[DATA TO PROCESS]

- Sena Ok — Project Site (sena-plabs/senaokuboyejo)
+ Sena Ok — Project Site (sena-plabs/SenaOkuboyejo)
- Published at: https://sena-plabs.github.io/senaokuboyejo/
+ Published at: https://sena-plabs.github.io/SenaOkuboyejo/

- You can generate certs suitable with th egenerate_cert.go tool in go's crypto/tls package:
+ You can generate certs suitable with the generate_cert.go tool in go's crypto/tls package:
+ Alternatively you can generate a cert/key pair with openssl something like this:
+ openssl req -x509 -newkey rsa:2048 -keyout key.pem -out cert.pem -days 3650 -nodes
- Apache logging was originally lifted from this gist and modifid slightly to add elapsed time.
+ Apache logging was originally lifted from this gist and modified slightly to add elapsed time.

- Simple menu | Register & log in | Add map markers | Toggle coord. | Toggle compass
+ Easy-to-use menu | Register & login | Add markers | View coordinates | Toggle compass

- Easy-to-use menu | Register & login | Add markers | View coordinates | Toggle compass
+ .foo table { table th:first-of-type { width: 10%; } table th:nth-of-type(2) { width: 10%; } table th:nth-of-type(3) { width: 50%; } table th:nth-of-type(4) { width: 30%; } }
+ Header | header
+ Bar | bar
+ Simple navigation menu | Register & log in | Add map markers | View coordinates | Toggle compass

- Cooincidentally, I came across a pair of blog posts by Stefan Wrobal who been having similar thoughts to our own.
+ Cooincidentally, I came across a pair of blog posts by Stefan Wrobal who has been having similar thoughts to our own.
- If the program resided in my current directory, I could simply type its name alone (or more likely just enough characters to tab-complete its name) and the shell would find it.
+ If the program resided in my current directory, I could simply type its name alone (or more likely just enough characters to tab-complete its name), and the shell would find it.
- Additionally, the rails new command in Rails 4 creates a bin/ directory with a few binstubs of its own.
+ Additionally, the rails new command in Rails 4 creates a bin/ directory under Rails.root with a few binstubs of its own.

[/DATA TO PROCESS]

= REQUIREMENT =
Retype all the data. Nothing may be left out or altered.

= TASK RESULT =
- Sena Ok — Project Site (sena-plabs/senaokuboyejo)
+ Sena Ok — Project Site (sena-plabs/SenaOkuboyejo)
- Published at: https://sena-plabs.github.io/senaokuboyejo/
+ Published at: https://sena-plabs.github.io/SenaOkuboyejo/

- You can generate certs suitable with th egenerate_cert.go tool in go's crypto/tls package:
+ You can generate certs suitable with the generate_cert.go tool in go's crypto/tls package:
+ Alternatively you can generate a cert/key pair with openssl something like this:
+ openssl req -x509 -newkey rsa:2048 -keyout key.pem -out cert.pem -days 3650 -nodes
- Apache logging was originally lifted from this gist and modifid slightly to add elapsed time.
+ Apache logging was originally lifted from this gist and modified slightly to add elapsed time.

- Simple menu | Register & log in | Add map markers | Toggle coord. | Toggle compass
+ Easy-to-use menu | Register & login | Add markers | View coordinates | Toggle compass

- Easy-to-use menu | Register & login | Add markers | View coordinates | Toggle compass
+ .foo table { table th:first-of-type { width: 10%; } table th:nth-of-type(2) { width: 10%; } table th:nth-of-type(3) { width: 50%; } table th:nth-of-type(4) { width: 30%; } }
+ Header | header
+ Bar | bar
+ Simple navigation menu | Register & log in | Add map markers | View coordinates | Toggle compass

- Cooincidentally, I came across a pair of blog posts by Stefan Wrobal who been having similar thoughts to our own.
+ Cooincidentally, I came across a pair of blog posts by Stefan Wrobal who has been having similar thoughts to our own.
- If the program resided in my current directory, I could simply type its name alone (or more likely just enough characters to tab-complete its name) and the shell would find it.
+ If the program resided in my current directory, I could simply type its name alone (or more likely just enough characters to tab-complete its name), and the shell would find it.
- Additionally, the rails new command in Rails 4 creates a bin/ directory with a few binstubs of its own.
+ Additionally, the rails new command in Rails 4 creates a bin/ directory under Rails.root with a few binstubs of its own.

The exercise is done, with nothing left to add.